What the task asks
Produce an exact copy of the line containing "SIAM & CI Manager" and of every line after it in the material below, ending with the final line.

Segment Start: Entries provided

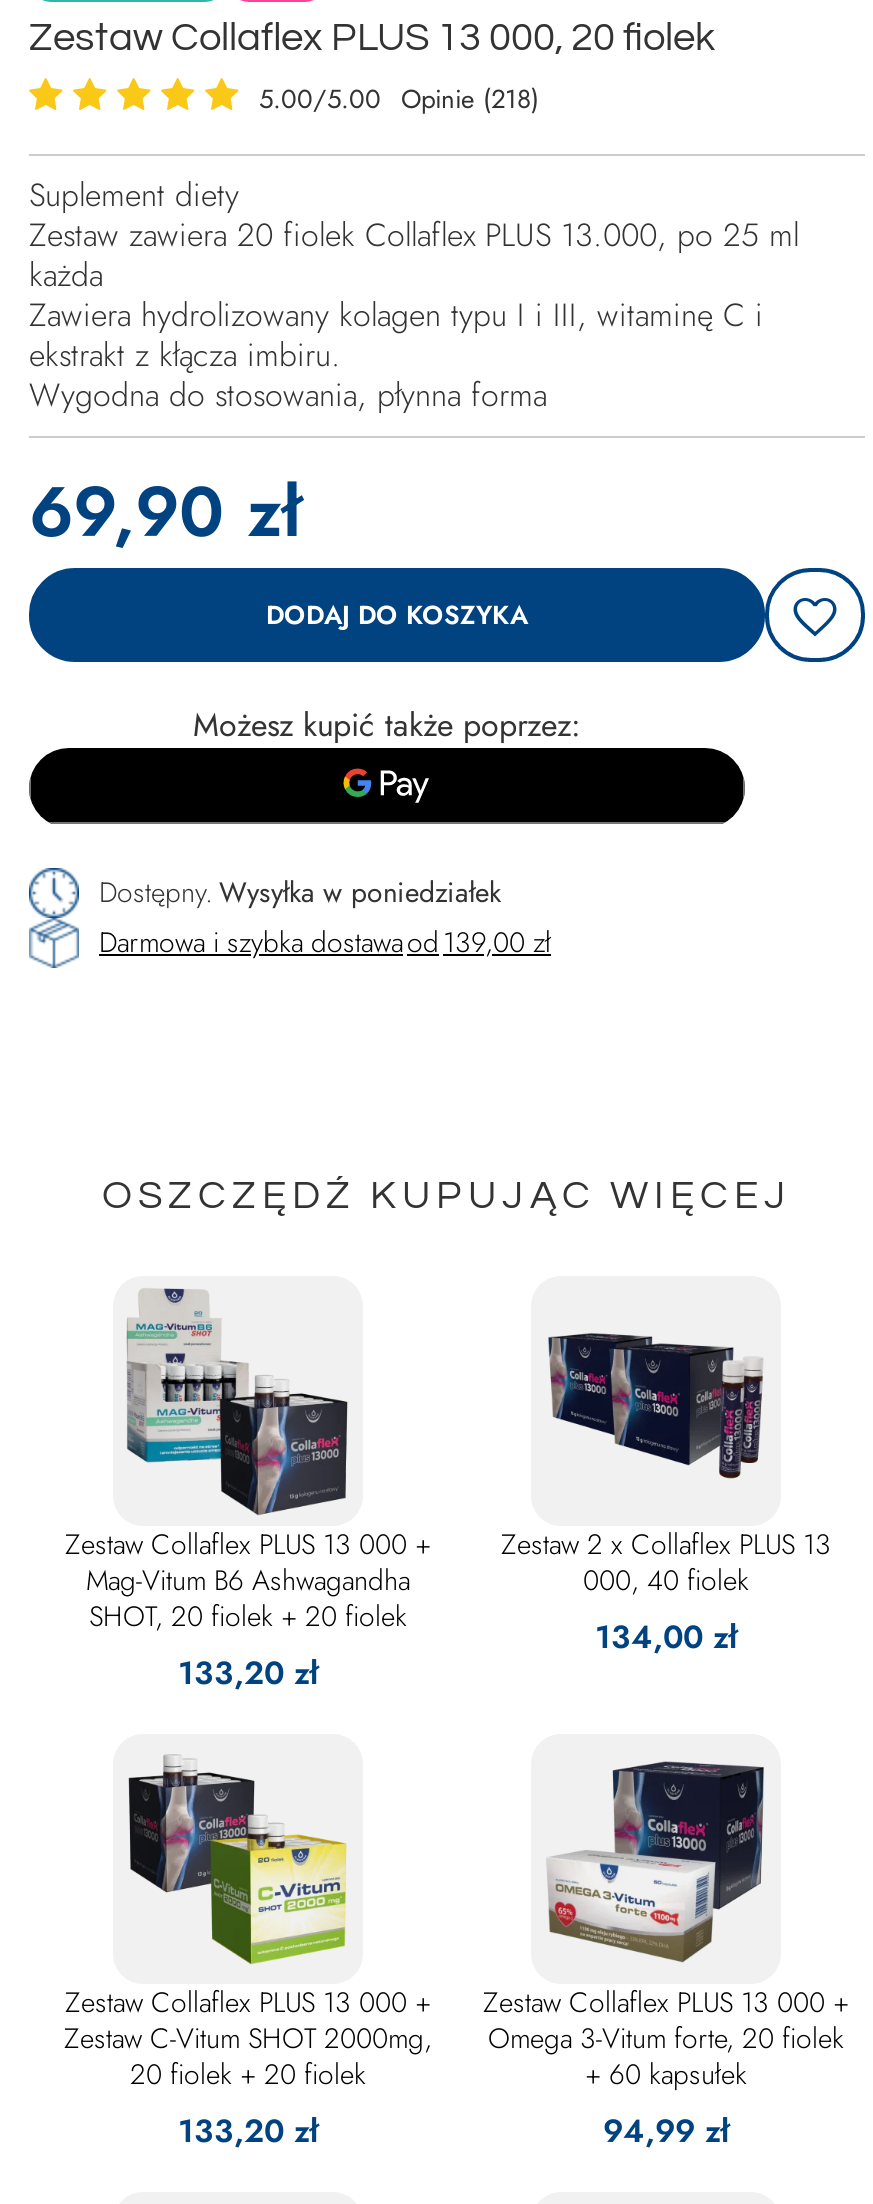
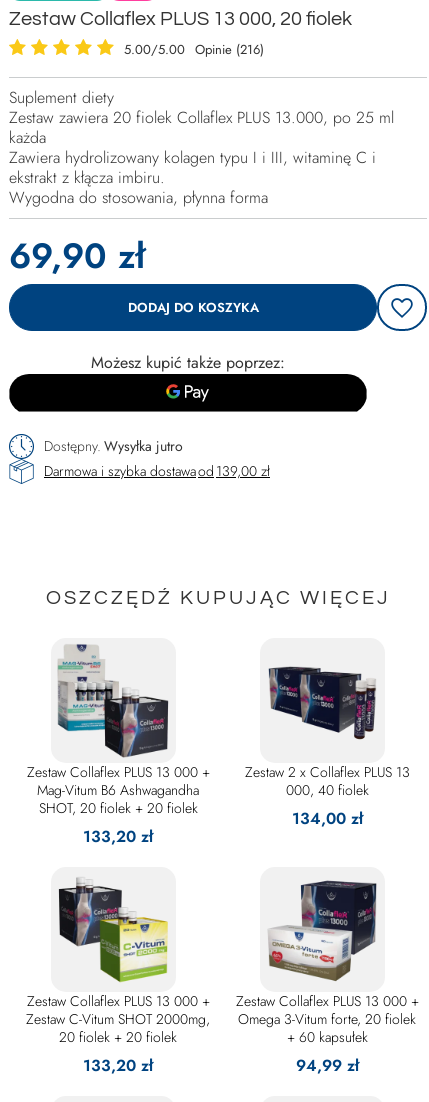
- 5.00/5.00 Opinie (218)
+ 5.00/5.00 Opinie (216)

- Dostępny Wysyłka w poniedziałek
+ Dostępny Wysyłka jutro
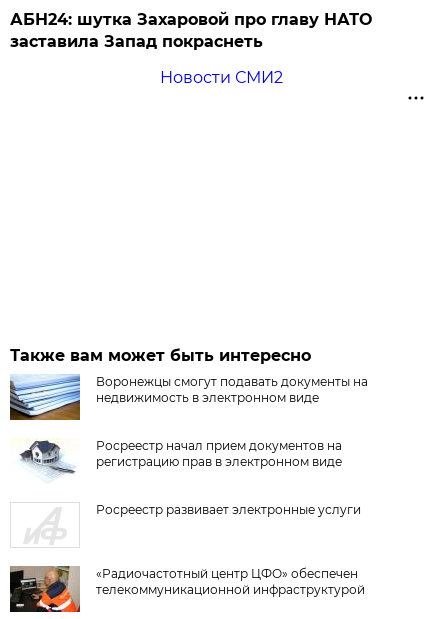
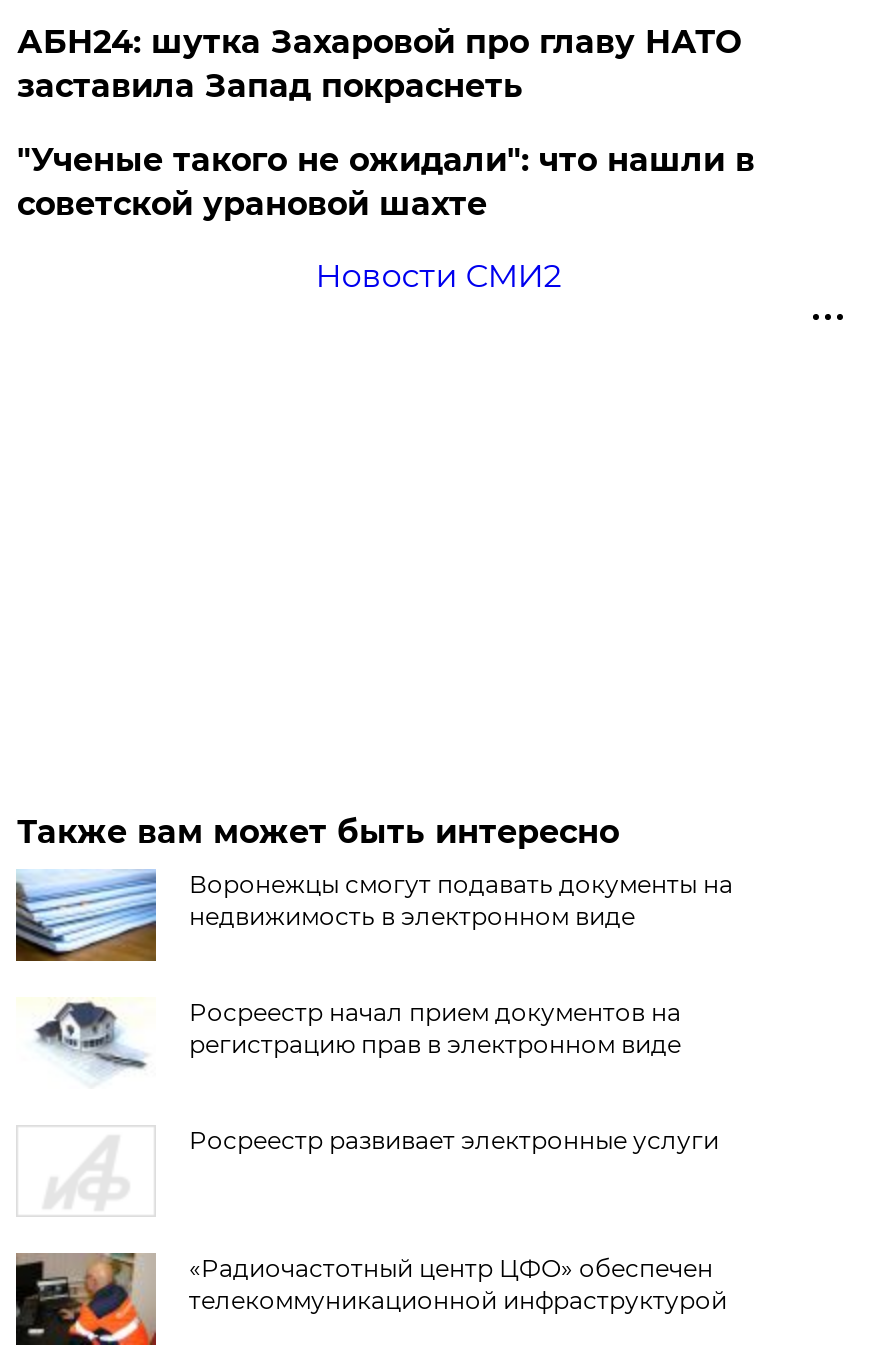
+ "Ученые такого не ожидали": что нашли в
+ советской урановой шахте
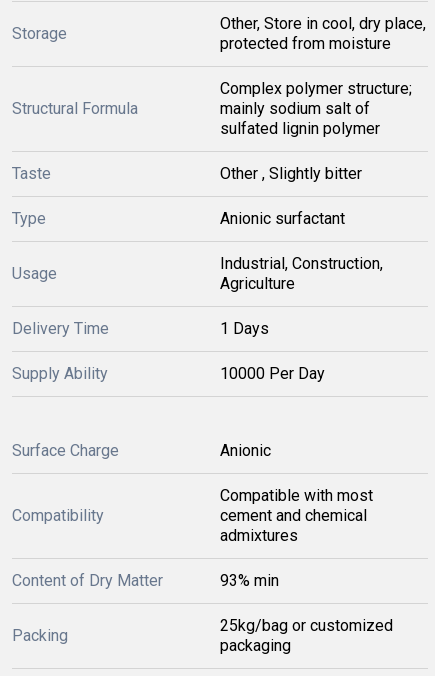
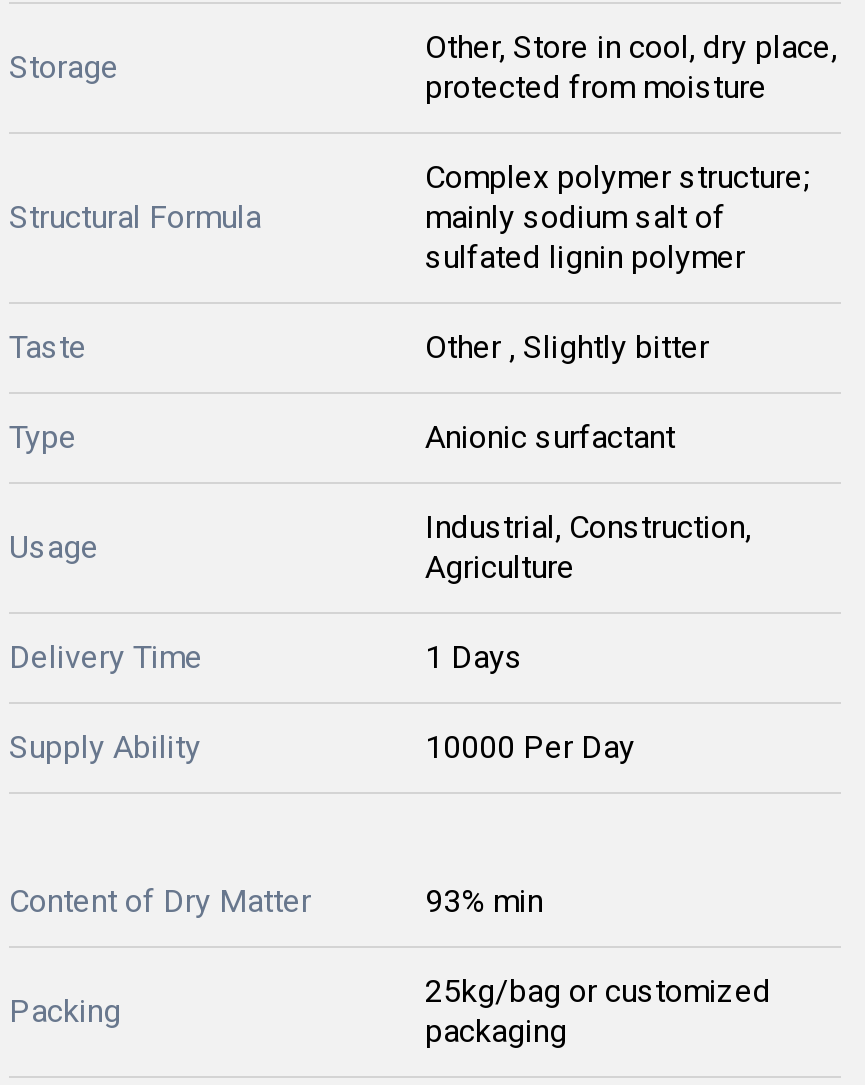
- Surface Charge
- Anionic
- Compatibility

- Compatible with most
- cement and chemical
- admixtures
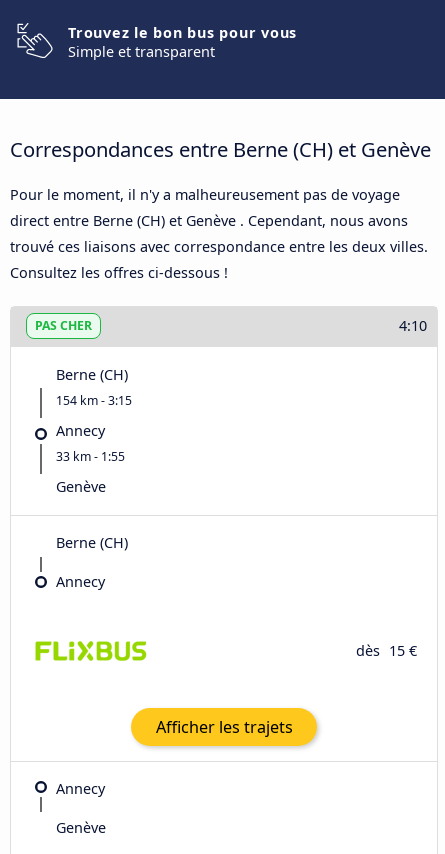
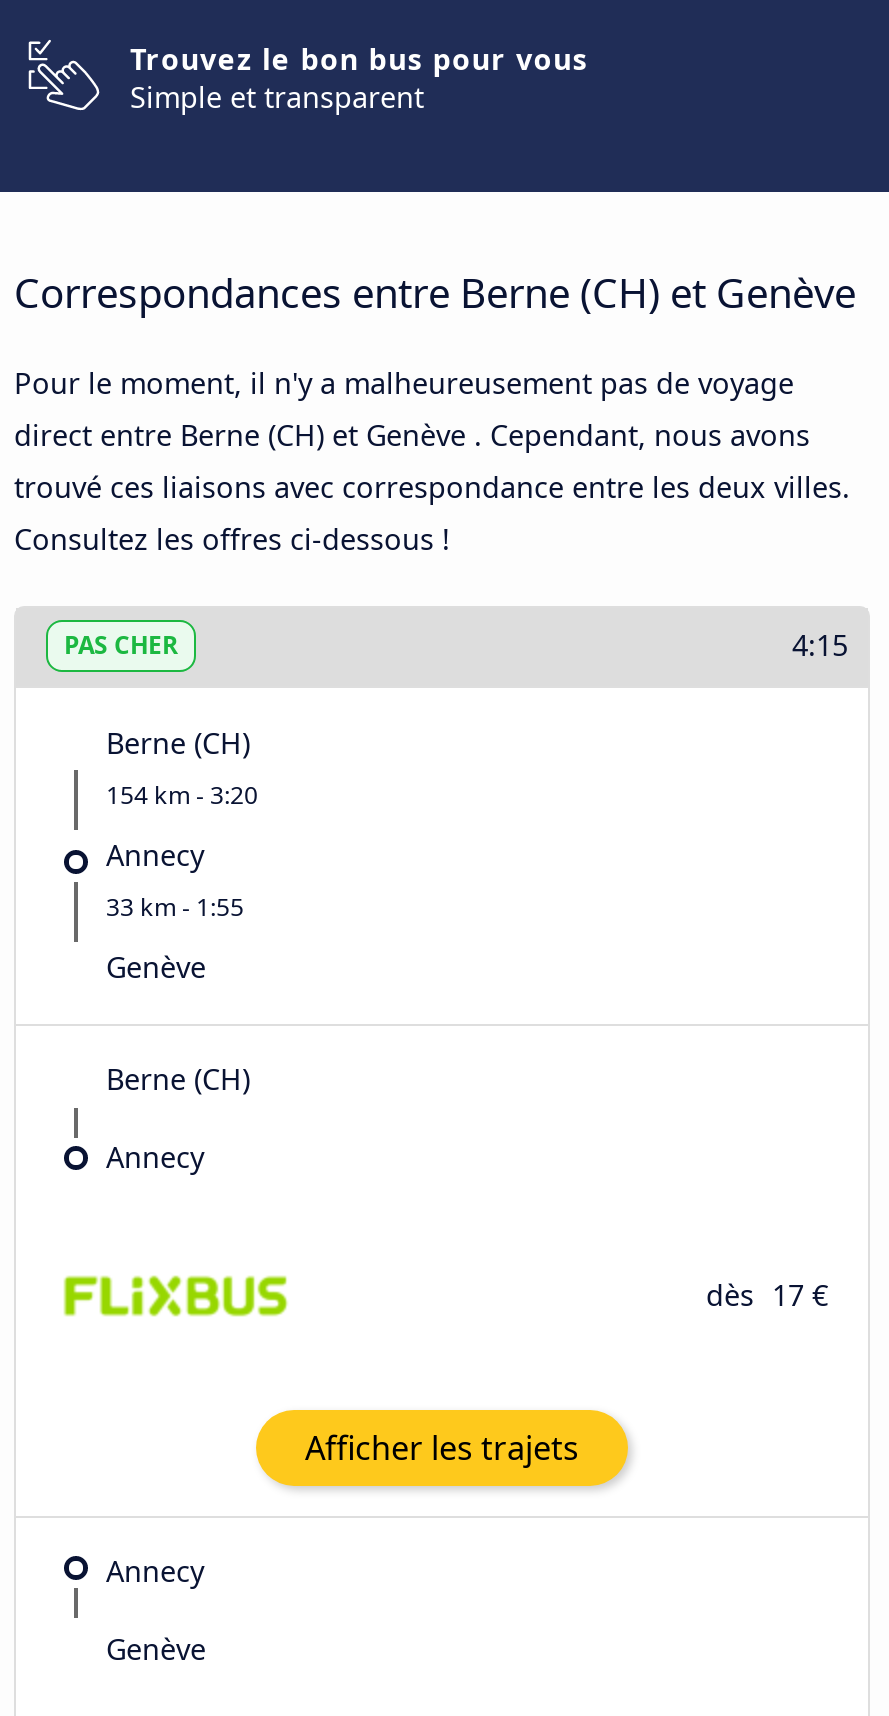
- 4:10
+ 4:15

- 154 km - 3:15
+ 154 km - 3:20

- dès 15 €
+ dès 17 €
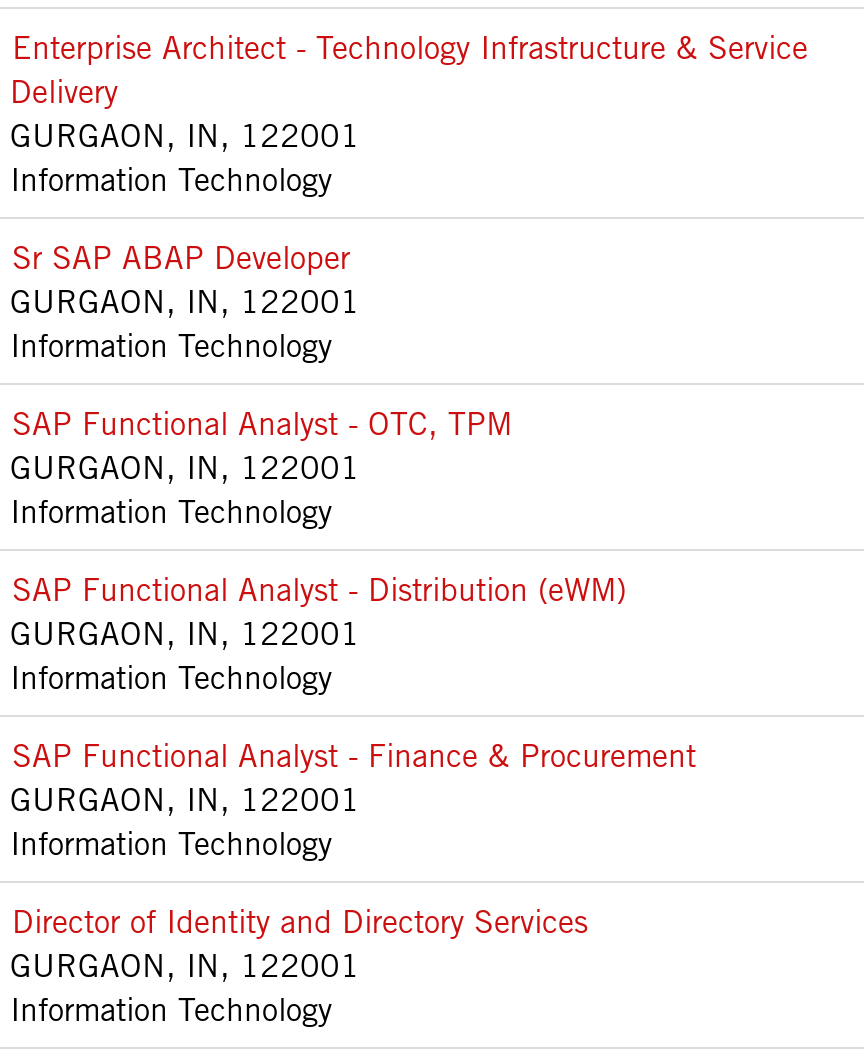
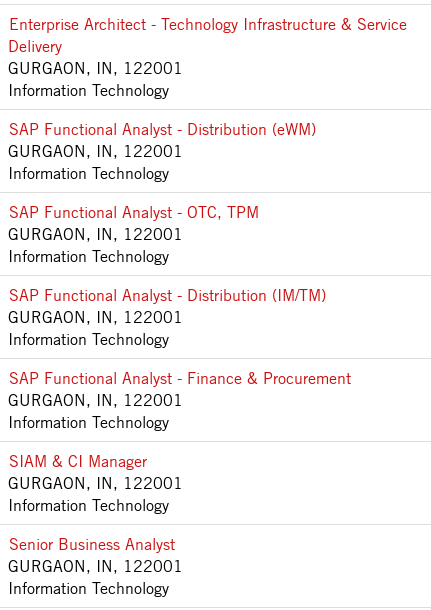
- Sr SAP ABAP Developer

+ SAP Functional Analyst - Distribution (IM/TM)

moved up: SAP Functional Analyst - Distribution (eWM)

- Director of Identity and Directory Services
+ SIAM & CI Manager
+ GURGAON, IN, 122001
+ Information Technology
+ Senior Business Analyst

Segment End: Entries provided

Task result
+ SIAM & CI Manager
+ GURGAON, IN, 122001
+ Information Technology
+ Senior Business Analyst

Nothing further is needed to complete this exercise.